According to data released by Beijing's transportation authority on Tuesday, among the 10 million people that left the capital ahead of the Spring Festival holidays, 8 million still have not returned. 

Workers load medical devices onto a truck in Qinhuangdao, north China's Hebei Province, Feb. 5, 2020. Two vehicles carrying ten medical devices donated by a medical system enterprise in Qinhuangdao set out to help hospitals in Xianning City of Hubei fight against novel coronavirus outbreak. (Xinhua/Yang Shiyao)

Labor shortages

Worries have been growing amongst business owners as the date of work and factory resumption approaches. Most Chinese cities, except the most hard hit regions by the coronavirus, request work be restarted on February 10. 

Duan Lianmin, chairman of a glass factory in Shenzhen, lamented that her company is having a more difficult year recruiting workers compared with previous years.  

"Labor shortages have always been an issue after the Lunar New Year holidays…But the virus exacerbates our woes," Duan told the Global Times on Wednesday.

Duan said she doesn't know how many workers will return to resume their duties by February 10, the time her factory reopens. "The only thing I know is that if there's not enough workers, the production line cannot run at its full capacity and I may not be able to catch up with incoming orders," she said. 

The disruptions, which some analysts described as "the second wave of blows to the Chinese economy" after consumption was first hit, are not only limited to traditional manufacturing industries. 

Other services sectors including logistics, catering, hotels, lodging and restaurant industries which affect local residents' different aspects of lives, are also on the list to digest the fallout of a labor shortage. 

A Beijing-based white collar worker surnamed Shen told the Global Times that delivery services have been "quite slow" due to the shortage of couriers.

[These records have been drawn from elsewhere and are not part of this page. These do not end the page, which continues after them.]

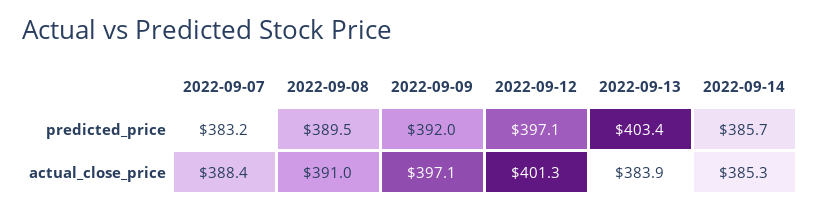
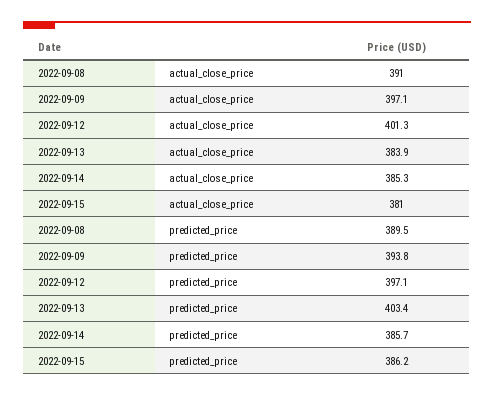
2022-09-07, predicted_price: 383.2 -> none
2022-09-09, predicted_price: 392 -> 393.8
2022-09-07, actual_close_price: 388.4 -> none
2022-09-15, actual_close_price: none -> 381
2022-09-15, predicted_price: none -> 386.2

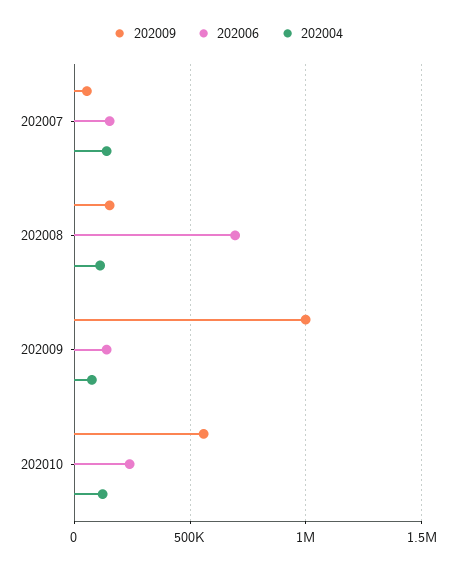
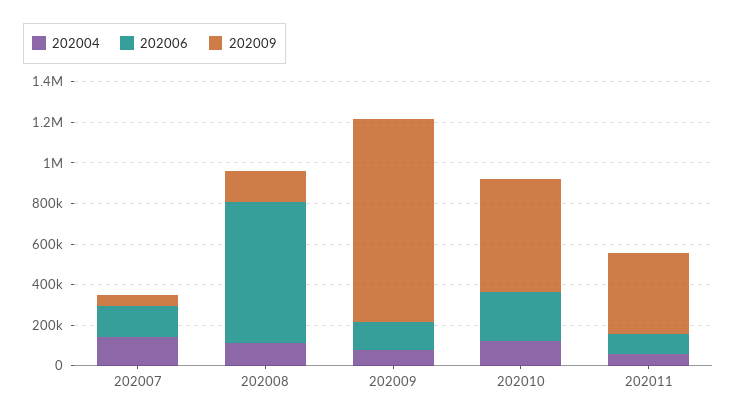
202004, 202011: none -> 50000
202006, 202011: none -> 100000
202009, 202011: none -> 400000

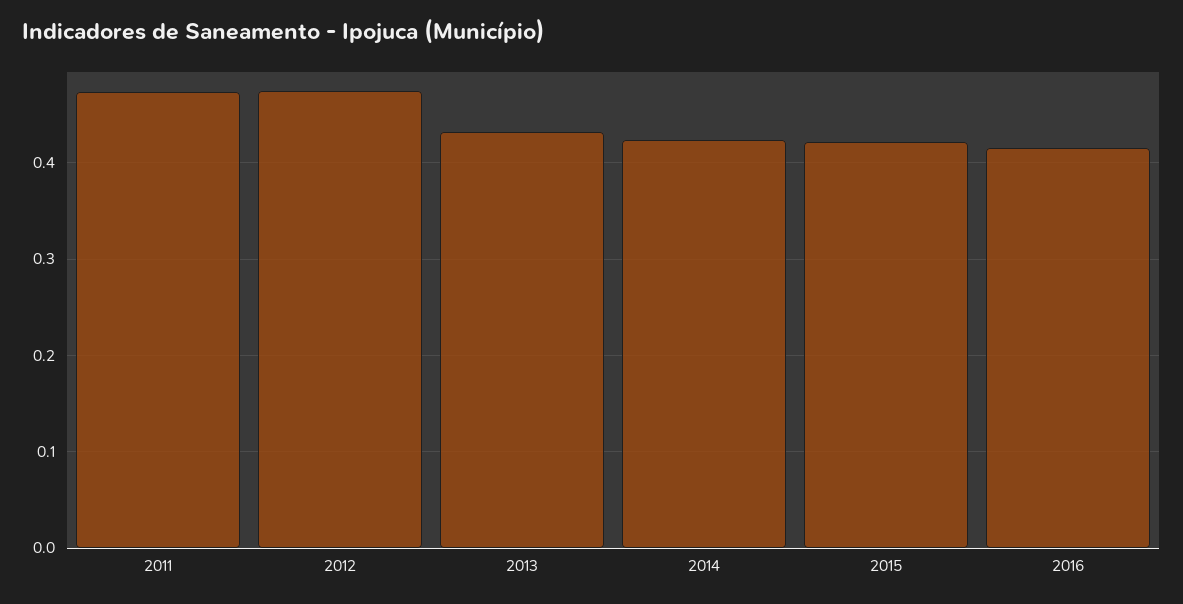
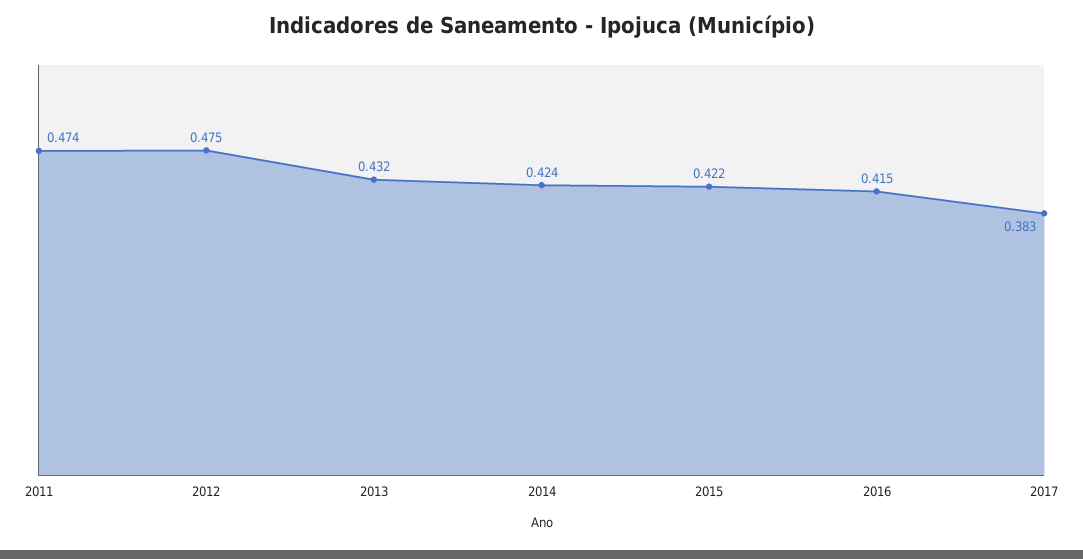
2017: none -> 0.383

She also complained about a 50-percent surge regarding delivery costs on online food orders in recent days. 

Analysts said that the persistent labor shortages could also cast a shadow on infrastructure investments, some of which are led by government plans and are deemed as key driving factors for economic growth in big cities. 

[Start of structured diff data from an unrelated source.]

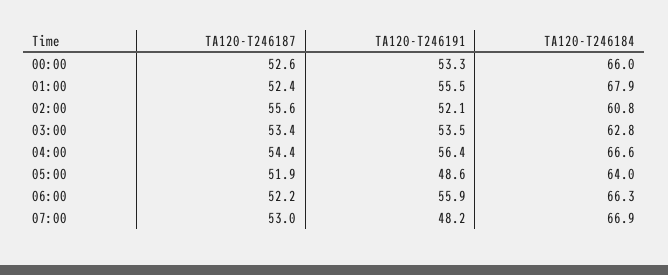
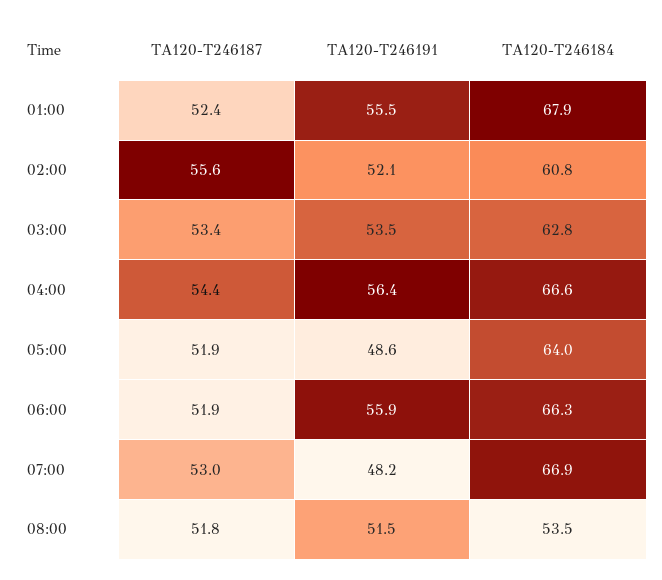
TA120-T246187, 00:00: 52.6 -> none
TA120-T246191, 00:00: 53.3 -> none
TA120-T246184, 00:00: 66 -> none
TA120-T246187, 06:00: 52.2 -> 51.9
TA120-T246187, 08:00: none -> 51.8
TA120-T246191, 08:00: none -> 51.5
TA120-T246184, 08:00: none -> 53.5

"The lack of construction workers is of course a headache. But as government departments are also running short of hands, officials will prioritize tackling the virus over other projects, such as stabilizing fixed-asset investments," Wang Jun, deputy director of the Department of Information at the China Center for International Economic Exchanges, told the Global Times on Thursday. 

However, analysts still remain bullish on how the economies in Chinese first-tier cities will be affected by its vast labor shortages once the epidemic is eradicated. Wang said that labor shortage issues, which he predicts can be eased in the first quarter, will only affect a slice of the economies of major cities, but not hit at the very heart of them. 

So far, a number of major cities in China have announced policies to delay social security payments and lower loan interest rates for affected enterprises. 

Beijing announced on Thursday a batch of measures to support small- and medium-sized enterprises, including exemption of rental fees, credit line support and subsidies to their costs in research and development.  

"It is a tough time, but the sacrifice is for the future to be better-off," Wang said. "The waning economy in the first quarter will be remedied with more hard-work in the rest of the year."

China reported 28,018 confirmed cases of the coronavirus infection as of 12pm Wednesday, with the death toll reaching 563.